— What is needed —
Transcribe the data exactly, stopping after the "height: 7px;" line.

---------- Material for this task ----------

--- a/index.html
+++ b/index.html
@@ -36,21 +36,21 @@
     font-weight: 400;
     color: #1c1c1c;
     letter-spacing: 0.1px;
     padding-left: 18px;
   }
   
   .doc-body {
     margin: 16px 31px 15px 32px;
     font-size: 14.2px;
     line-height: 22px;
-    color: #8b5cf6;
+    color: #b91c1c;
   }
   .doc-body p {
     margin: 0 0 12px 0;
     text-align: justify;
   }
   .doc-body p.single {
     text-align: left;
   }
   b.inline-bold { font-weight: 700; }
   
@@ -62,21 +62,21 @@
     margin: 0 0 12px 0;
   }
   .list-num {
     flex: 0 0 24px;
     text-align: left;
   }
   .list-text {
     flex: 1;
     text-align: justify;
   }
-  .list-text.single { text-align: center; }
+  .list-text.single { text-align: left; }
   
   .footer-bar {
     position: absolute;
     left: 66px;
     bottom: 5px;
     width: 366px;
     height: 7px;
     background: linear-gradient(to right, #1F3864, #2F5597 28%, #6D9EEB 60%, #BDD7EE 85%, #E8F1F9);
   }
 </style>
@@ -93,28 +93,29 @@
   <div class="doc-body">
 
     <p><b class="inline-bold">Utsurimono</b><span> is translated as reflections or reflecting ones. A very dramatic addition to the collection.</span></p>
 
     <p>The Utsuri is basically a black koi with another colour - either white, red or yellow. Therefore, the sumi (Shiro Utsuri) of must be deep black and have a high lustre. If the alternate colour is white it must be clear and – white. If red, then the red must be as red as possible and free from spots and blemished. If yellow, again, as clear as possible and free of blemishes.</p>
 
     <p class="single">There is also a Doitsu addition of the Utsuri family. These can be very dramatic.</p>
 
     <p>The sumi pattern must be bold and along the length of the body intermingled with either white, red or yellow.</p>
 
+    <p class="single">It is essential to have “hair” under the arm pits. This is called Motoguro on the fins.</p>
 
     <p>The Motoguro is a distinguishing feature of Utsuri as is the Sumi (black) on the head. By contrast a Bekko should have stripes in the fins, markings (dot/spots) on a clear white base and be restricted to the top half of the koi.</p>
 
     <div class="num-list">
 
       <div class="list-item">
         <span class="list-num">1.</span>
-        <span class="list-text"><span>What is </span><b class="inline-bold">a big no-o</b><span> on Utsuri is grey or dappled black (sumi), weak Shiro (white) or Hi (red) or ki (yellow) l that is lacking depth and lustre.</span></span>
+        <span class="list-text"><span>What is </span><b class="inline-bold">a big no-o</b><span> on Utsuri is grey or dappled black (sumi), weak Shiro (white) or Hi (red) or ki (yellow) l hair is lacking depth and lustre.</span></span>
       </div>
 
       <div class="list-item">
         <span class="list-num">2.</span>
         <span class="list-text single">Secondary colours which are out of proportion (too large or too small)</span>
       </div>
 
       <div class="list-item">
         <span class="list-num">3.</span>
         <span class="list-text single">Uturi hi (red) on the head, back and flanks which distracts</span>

----------

— Final answer —
--- a/index.html
+++ b/index.html
@@ -36,21 +36,21 @@
     font-weight: 400;
     color: #1c1c1c;
     letter-spacing: 0.1px;
     padding-left: 18px;
   }
   
   .doc-body {
     margin: 16px 31px 15px 32px;
     font-size: 14.2px;
     line-height: 22px;
-    color: #8b5cf6;
+    color: #b91c1c;
   }
   .doc-body p {
     margin: 0 0 12px 0;
     text-align: justify;
   }
   .doc-body p.single {
     text-align: left;
   }
   b.inline-bold { font-weight: 700; }
   
@@ -62,21 +62,21 @@
     margin: 0 0 12px 0;
   }
   .list-num {
     flex: 0 0 24px;
     text-align: left;
   }
   .list-text {
     flex: 1;
     text-align: justify;
   }
-  .list-text.single { text-align: center; }
+  .list-text.single { text-align: left; }
   
   .footer-bar {
     position: absolute;
     left: 66px;
     bottom: 5px;
     width: 366px;
     height: 7px;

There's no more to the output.